Robot ethics and sustainability tech discussed at Sensors Converge

Questions involving technology ethics around robots and global sustainability surfaced at the opening of Sensors Converge 2022 in San Jose.

Keynote speakers challenged developers with multiple tech-related dilemmas, with one raising the thorny problems raised by robots and other artificial intelligence as it advances, potentially threatening jobs—or worse. Questions about sustainability were aired as well, including how sensors and other tech can help farmers grow better, safer crops.

Actor and environmentalist Adrian Grenier, now a Texas farmer, described his work to grow trees for timber amid heat and water supply needs while fending off deer and gophers, even as he has promoted ways to capture plastics from entering the world’s oceans. Bitcoin can be a means to help secure supply chains, cutting down on waste, he added.

actor and environmentalist adrian grenier
Adrian Grenier (Matt Hamblen)

Grenier is the creator of Earth Speed, a docu-series on environmental innovators, and co=founder of SHFT.COM, an online community for people to interact in a more sustainable way.

Farming for Grenier has raised his appreciation for the seemingly millions of considerations ordinary farmers face with the environment when trying to raise a successful crop, he said.  Working his farm has given him time to reflect on some of the big philosophical and political concerns that tech companies and developers face, even if their average days are consumed with MEMS and SoCs and AI software.

When asked by Questex CEO Paul Miller to look into a crystal ball for the future of farming and technology more generally, Grenier described himself as an optimist. “The spirit of a tool is determined by the user,” he said, paraphrasing an older saying that calls on scientists and engineers to weigh not only if a device can be made, but whether it can be made for the general good.
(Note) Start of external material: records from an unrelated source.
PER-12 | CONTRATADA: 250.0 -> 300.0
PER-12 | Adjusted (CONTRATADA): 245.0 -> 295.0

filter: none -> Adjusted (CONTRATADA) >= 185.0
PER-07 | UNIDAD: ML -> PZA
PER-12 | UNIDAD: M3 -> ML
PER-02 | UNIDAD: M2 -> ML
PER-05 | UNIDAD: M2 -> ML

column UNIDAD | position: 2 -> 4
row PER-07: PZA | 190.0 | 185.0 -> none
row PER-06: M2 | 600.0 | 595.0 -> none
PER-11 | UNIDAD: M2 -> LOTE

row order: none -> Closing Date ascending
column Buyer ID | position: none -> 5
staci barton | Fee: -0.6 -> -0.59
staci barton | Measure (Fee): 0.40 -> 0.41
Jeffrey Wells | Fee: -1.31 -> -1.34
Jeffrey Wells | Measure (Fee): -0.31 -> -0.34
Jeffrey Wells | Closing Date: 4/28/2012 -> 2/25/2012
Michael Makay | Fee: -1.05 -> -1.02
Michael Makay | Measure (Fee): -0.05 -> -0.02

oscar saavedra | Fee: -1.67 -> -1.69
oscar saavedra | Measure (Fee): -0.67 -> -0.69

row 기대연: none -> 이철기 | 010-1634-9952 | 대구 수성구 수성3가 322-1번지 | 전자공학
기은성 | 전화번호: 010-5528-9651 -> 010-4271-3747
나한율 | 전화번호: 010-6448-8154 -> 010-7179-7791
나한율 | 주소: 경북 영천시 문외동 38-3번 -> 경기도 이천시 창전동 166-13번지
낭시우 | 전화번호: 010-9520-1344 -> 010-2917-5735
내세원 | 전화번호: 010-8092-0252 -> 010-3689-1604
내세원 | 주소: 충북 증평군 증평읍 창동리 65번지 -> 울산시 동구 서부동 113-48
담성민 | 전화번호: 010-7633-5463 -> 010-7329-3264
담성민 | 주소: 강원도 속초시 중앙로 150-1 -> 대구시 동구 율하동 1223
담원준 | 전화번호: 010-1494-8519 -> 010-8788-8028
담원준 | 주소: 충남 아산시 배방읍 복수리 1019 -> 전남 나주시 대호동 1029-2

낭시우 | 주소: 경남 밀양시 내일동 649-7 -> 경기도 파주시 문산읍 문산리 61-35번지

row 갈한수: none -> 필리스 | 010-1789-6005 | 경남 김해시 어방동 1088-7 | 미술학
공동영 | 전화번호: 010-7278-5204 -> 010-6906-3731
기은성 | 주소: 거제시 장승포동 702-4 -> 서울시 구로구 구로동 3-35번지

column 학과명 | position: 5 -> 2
Kate Darling, a robot ethicist and research specialist at the MIT Media Lab, took some mild stabs at the ways tech companies are developing AI, as they work largely without the benefit of a larger political discourse over ways robots should behave, and –more importantly--how humans should regard robots in their midst.

“It’s an interesting time to be in this field when companies are starting to deploy and realize they’ve made a mistake,” she said. In one example she offered, a company might inadvertently re-create bias by building robotic assistants for offices that have female voices while a supervisor robot has a male voice. “A lot of companies are not even thinking about this…. Robots may tell other people your secrets, and I’m not sure people are aware of this.”

In urban areas, delivery robots use sidewalks and can get in the way of wheelchairs and people pushing strollers, raising questions of whether there should be regulations of the public space for robots. “All of it is happening at the local level and it’s a huge question,” she said. “The infrastructure of entire cities changed with cars or even before with horses. A lot of [technology] changes could set things in motion for a long time.”

Given the complexities of how robot behaviors and roles are developing she called for “more political effort—why not rethink this…The bad news is it will take more of a largescale effort. These are political decisions and we should get involved.”  Ultimately she said it might require more regulation of corporate profit motives which are behind questionable technology decisions.

Darling said the move in some warehouse operations tends to make human workers perform repetitive motions, almost as if to make the humans more like robots.

The direction for employers to consider might be “not to automate away these pesky workers, but how to use robots to do a better job…The future is not full automation; it’s one of human-robot interaction.”

When one audience member asked about the future of automated weapon systems used by militaries around the world, she noted that the U.S. military requires a human to be involved in making kill decisions, even though technology could be performing that role autonomously. “Militaries are worried about this all over the world,” she said.

While the United Nations is urging countries to sign a pledge banning killing by autonomous machines and 20 countries have gone along, she warned, “certain countries will absolutely refuse and that’s one of the scariest things.”  It’s possible automated systems could kill by mistake while using them could remove human responsibility and human intent from life and death decisions. “Take intent out and then no one is responsible for war crimes.”